Durante um chá da tarde na residência de um casal de amigos, ouço a esposa tecer um comentário encantador. Há vários anos, ela e o marido têm uma combinação: a primeira fala entre eles, logo após acordarem, precisa ser uma referência a algo positivo, fraterno. Notícias e tragédias ficam de fora de seu cardápio do começo da manhã. Este é o seu nutriente emocional, uma maneira sábia de expulsar o que poderia contaminar a leveza. A ideia de suceder o bom-dia com alguma manchete carregada de negatividade ou desgraça costuma ser uma prática cotidiana entre muitos. Os efeitos para o cérebro são comprovadamente desastrosos. Criamos um espaço para abrigar o conceito de que o mundo está ruindo, quando, na verdade, chega a nós apenas uma parte da história: aquela que aumenta a audiência. Você haverá de esperar bastante tempo para ver estampadas nas capas de jornais e revistas manchetes exaltando um fato poético, construtivo. Assim somos: a desgraça nos faz arregalar os olhos e despertar o desejo de ansiar por mais.
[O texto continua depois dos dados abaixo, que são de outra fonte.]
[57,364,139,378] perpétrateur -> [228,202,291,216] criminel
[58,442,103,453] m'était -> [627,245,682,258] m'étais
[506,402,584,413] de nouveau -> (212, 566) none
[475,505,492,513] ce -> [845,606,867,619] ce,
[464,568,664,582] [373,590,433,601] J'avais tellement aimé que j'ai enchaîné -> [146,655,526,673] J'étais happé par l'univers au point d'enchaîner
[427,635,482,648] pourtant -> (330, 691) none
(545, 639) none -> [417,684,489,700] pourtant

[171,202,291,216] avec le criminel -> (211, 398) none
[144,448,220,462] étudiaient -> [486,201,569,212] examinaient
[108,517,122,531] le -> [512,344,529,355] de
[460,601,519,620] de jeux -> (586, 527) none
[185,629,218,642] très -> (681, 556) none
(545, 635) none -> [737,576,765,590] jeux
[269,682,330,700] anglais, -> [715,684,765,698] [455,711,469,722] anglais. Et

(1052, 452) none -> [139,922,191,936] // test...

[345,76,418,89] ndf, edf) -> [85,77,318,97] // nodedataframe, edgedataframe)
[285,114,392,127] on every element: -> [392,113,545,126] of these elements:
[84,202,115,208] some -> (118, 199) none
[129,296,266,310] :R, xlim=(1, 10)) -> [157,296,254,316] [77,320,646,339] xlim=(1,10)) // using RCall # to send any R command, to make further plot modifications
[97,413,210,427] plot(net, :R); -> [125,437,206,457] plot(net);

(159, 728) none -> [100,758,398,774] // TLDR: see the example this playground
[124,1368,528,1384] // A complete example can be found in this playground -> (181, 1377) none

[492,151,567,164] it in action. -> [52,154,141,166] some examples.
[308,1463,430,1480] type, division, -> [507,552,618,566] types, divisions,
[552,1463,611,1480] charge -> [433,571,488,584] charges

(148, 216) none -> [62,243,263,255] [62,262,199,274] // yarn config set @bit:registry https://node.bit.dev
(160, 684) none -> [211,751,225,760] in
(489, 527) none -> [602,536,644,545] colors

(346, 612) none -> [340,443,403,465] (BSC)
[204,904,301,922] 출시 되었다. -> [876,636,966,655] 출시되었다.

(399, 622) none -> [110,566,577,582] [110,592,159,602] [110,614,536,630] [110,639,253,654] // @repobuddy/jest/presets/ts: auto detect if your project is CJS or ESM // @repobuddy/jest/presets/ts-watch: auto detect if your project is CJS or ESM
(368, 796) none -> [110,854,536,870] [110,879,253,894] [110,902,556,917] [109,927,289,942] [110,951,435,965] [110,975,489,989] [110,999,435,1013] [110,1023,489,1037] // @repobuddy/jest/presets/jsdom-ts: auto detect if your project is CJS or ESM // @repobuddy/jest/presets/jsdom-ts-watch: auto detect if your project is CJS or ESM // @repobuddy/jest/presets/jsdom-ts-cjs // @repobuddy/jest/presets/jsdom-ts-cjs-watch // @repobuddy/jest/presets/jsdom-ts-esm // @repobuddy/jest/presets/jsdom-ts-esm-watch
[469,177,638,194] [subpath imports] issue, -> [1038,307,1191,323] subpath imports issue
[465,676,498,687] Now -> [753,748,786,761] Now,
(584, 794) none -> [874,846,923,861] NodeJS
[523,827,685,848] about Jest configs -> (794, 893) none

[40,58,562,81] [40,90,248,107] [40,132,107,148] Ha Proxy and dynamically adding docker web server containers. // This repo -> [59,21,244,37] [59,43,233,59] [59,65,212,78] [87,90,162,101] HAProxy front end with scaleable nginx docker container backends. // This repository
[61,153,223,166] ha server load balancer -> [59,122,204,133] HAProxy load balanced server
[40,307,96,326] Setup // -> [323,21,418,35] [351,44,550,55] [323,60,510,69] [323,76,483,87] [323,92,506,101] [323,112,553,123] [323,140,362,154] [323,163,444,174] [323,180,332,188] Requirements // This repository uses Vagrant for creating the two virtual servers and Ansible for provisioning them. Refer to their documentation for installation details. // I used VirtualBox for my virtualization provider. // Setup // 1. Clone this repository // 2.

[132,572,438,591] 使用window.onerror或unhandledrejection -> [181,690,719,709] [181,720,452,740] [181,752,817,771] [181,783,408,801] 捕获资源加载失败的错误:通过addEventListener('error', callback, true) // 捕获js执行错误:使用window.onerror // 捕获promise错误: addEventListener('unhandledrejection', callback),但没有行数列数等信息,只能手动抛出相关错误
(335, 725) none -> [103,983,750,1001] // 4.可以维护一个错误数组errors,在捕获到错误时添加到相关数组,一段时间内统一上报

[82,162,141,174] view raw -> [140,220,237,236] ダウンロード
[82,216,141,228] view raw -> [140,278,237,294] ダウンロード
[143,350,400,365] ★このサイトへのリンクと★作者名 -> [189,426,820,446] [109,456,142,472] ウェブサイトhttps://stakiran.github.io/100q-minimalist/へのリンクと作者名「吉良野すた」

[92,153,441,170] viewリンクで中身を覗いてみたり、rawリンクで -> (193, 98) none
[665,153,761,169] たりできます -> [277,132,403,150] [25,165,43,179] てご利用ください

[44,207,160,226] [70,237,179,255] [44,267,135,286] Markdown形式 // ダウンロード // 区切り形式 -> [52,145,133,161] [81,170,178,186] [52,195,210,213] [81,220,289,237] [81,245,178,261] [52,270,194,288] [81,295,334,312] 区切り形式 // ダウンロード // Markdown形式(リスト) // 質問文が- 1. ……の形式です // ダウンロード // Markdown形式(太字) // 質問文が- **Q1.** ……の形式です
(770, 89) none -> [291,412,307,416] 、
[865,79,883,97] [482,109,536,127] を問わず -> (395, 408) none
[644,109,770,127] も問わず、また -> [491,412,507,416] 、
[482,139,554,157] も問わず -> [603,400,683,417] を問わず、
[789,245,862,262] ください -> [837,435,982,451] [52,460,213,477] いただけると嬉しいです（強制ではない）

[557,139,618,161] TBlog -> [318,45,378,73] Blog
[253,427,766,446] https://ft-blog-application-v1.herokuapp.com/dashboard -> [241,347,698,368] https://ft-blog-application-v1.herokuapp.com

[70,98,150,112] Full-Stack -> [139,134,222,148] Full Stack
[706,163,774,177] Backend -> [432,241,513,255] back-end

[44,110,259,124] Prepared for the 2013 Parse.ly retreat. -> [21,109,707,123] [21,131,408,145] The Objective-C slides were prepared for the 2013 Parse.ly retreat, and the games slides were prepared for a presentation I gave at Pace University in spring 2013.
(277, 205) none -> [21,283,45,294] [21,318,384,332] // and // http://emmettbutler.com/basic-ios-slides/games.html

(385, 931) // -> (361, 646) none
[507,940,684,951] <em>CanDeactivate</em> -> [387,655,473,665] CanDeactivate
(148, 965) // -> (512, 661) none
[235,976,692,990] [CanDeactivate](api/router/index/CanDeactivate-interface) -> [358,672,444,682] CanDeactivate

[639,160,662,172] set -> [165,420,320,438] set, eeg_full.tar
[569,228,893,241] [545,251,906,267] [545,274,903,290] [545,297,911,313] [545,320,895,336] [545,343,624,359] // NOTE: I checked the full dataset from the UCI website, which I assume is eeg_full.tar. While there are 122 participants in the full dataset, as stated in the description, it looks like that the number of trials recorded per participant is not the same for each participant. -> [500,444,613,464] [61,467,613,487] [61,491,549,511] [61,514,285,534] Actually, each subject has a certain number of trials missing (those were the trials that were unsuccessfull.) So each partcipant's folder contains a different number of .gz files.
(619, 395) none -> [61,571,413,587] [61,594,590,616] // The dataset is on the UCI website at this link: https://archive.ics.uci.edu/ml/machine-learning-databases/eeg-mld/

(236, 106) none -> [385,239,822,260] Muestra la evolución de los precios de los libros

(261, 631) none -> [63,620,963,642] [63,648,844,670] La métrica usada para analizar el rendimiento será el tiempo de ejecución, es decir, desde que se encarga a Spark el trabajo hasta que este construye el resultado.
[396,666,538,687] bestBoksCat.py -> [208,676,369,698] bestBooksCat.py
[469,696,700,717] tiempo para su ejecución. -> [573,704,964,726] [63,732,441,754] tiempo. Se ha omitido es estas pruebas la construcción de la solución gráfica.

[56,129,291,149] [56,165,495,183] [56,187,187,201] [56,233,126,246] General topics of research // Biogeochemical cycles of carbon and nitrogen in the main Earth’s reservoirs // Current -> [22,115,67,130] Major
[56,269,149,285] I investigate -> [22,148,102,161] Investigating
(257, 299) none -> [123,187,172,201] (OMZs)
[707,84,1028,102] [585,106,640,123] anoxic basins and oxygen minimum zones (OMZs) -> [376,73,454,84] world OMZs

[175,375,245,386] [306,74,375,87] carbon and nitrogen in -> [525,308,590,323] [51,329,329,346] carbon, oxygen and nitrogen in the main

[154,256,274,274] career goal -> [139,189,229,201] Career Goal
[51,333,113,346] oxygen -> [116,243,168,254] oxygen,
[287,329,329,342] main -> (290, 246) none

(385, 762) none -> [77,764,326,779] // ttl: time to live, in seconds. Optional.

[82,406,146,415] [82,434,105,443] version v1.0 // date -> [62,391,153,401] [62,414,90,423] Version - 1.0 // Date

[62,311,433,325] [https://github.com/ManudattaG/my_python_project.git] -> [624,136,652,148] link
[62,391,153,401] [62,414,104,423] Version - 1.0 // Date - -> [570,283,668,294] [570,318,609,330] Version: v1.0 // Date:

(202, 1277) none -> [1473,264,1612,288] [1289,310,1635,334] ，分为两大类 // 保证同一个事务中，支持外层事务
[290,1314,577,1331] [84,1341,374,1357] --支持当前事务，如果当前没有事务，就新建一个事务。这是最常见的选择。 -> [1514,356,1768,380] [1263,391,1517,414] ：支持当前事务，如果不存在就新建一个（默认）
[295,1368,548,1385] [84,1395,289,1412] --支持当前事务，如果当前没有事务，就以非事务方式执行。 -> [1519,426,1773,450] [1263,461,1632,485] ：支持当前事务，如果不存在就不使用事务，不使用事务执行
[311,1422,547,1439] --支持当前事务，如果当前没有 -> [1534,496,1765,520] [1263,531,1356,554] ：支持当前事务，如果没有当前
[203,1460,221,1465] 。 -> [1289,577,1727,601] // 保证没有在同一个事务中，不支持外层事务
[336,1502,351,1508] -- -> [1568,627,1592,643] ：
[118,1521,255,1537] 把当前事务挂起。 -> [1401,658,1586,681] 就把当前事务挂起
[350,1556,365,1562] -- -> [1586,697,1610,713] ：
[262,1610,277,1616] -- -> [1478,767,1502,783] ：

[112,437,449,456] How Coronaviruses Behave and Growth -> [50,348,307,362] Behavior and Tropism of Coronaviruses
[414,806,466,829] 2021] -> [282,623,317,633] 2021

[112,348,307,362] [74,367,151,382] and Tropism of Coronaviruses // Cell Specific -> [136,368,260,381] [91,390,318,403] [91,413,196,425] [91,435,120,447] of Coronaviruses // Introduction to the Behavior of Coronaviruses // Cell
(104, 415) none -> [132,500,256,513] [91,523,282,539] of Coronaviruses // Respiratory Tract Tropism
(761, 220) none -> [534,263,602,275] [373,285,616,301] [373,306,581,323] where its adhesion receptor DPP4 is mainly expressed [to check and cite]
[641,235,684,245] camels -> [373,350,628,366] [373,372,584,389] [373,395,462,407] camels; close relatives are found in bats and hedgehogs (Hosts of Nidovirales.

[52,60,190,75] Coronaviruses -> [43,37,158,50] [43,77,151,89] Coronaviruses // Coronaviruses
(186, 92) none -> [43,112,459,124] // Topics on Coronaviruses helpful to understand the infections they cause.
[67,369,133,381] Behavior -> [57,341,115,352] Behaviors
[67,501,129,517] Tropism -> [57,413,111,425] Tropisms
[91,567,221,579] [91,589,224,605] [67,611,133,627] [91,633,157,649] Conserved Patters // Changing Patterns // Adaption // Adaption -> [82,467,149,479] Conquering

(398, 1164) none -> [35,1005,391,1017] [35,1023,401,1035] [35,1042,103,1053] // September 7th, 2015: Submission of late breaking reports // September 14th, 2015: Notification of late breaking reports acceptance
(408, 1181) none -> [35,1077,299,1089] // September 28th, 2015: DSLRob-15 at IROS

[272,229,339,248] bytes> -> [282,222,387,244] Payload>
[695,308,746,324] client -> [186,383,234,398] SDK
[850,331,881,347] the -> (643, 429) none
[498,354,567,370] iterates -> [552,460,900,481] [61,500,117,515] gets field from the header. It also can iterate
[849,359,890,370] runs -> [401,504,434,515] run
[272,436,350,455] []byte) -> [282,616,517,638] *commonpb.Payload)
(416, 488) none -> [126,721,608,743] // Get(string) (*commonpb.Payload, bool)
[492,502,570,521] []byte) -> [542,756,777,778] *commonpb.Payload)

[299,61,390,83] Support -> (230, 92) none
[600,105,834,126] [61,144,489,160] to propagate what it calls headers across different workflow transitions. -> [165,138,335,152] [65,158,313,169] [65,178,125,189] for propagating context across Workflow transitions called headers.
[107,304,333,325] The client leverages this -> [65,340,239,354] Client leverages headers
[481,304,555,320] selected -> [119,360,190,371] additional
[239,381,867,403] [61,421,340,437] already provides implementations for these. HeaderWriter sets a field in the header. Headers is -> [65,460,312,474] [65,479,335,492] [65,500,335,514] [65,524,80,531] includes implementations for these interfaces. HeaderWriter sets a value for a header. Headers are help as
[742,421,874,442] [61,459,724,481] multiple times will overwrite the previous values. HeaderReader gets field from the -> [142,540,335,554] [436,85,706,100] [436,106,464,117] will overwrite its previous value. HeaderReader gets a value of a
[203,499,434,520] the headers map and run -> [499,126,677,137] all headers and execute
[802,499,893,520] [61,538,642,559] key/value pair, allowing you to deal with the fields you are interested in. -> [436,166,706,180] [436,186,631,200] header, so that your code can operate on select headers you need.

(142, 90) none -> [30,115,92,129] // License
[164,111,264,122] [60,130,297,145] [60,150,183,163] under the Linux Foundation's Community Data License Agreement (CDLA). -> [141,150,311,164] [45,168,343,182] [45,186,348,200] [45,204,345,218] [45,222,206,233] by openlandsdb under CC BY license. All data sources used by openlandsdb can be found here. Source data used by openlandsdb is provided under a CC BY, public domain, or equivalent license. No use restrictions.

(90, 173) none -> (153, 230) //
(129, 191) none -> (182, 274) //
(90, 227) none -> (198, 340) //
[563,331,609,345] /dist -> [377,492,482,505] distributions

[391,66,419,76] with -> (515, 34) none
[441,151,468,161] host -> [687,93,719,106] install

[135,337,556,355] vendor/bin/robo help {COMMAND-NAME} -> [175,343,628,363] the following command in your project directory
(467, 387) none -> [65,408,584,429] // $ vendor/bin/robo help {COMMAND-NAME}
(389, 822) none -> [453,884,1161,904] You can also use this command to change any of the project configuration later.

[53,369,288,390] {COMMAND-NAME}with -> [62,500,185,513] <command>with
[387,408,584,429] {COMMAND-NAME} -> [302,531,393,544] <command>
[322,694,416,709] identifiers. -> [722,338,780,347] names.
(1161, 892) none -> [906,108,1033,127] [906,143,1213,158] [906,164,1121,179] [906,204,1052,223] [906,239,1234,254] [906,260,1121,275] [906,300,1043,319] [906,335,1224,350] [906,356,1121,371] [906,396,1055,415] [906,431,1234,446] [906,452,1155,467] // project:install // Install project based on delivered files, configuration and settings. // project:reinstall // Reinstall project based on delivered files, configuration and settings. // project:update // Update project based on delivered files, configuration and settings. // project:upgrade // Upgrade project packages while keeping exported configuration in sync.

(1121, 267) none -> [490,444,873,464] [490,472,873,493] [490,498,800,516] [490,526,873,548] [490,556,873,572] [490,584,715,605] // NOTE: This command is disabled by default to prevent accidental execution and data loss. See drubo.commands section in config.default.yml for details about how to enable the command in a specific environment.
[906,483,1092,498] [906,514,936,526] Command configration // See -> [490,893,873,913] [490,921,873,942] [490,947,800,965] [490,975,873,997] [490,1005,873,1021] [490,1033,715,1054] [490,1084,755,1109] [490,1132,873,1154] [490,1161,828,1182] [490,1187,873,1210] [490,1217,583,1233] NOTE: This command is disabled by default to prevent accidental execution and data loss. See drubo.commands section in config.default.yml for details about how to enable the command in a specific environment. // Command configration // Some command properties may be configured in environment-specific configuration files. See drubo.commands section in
Por uma dessas agradáveis coincidências, no início da mesma noite, leio uma frase interessante sobre o propósito exposto acima. Dizia: “Não leve seus inimigos para a cama.” Pensando nisso, e de forma intuitiva, evito ao máximo usar celular ou notebook antes de me preparar para dormir. TV no quarto? Nem pensar. Só uma pequena pilha de livros para serem o aconchego da alma nos momentos que precedem o sono. E isso faz a diferença. As consequências geradas pelas informações referentes a desastres ou ao território cada vez mais hostil da política nos colocam em franca desvantagem se comparados a quem os ignora. Não faço aqui a apologia da alienação. Habitamos um universo de confrontos verbais e físicos. Os sedentos de poder desejam reconfigurar seu espaço a partir de uma ótica narcisista, incapazes de ver o todo. Saboreio com alegria as conquistas próximas ou de desconhecidos. Se criarmos no entorno uma energia mental coletiva de acolhimento, direcionando o olhar para o que abastece o espírito, construiremos verdadeiros impérios em nosso cérebro, no ensinamento de Alexandre, o Grande.
Aqui o termo simpatia cai como uma luva. Tudo é filtrado pelo modo de encarar o que é posto diante de nós. Duas pessoas vivenciando uma idêntica realidade podem ter reações diametralmente opostas. Não há objetividade pura, mas ao aderimos a princípios nobres maior será a possibilidade de expandir o conforto interior, resultando no bem-viver. E lembremos, também, de domar os ressentimentos que compõem as relações humanas. Necessitamos dar a eles o merecido distanciamento. Findo o dia, deverão ser uma tênue lembrança, apagando-se como a paisagem ao redor.
A doçura de uma palavra assemelha-se a um lago manso abrigando a vida.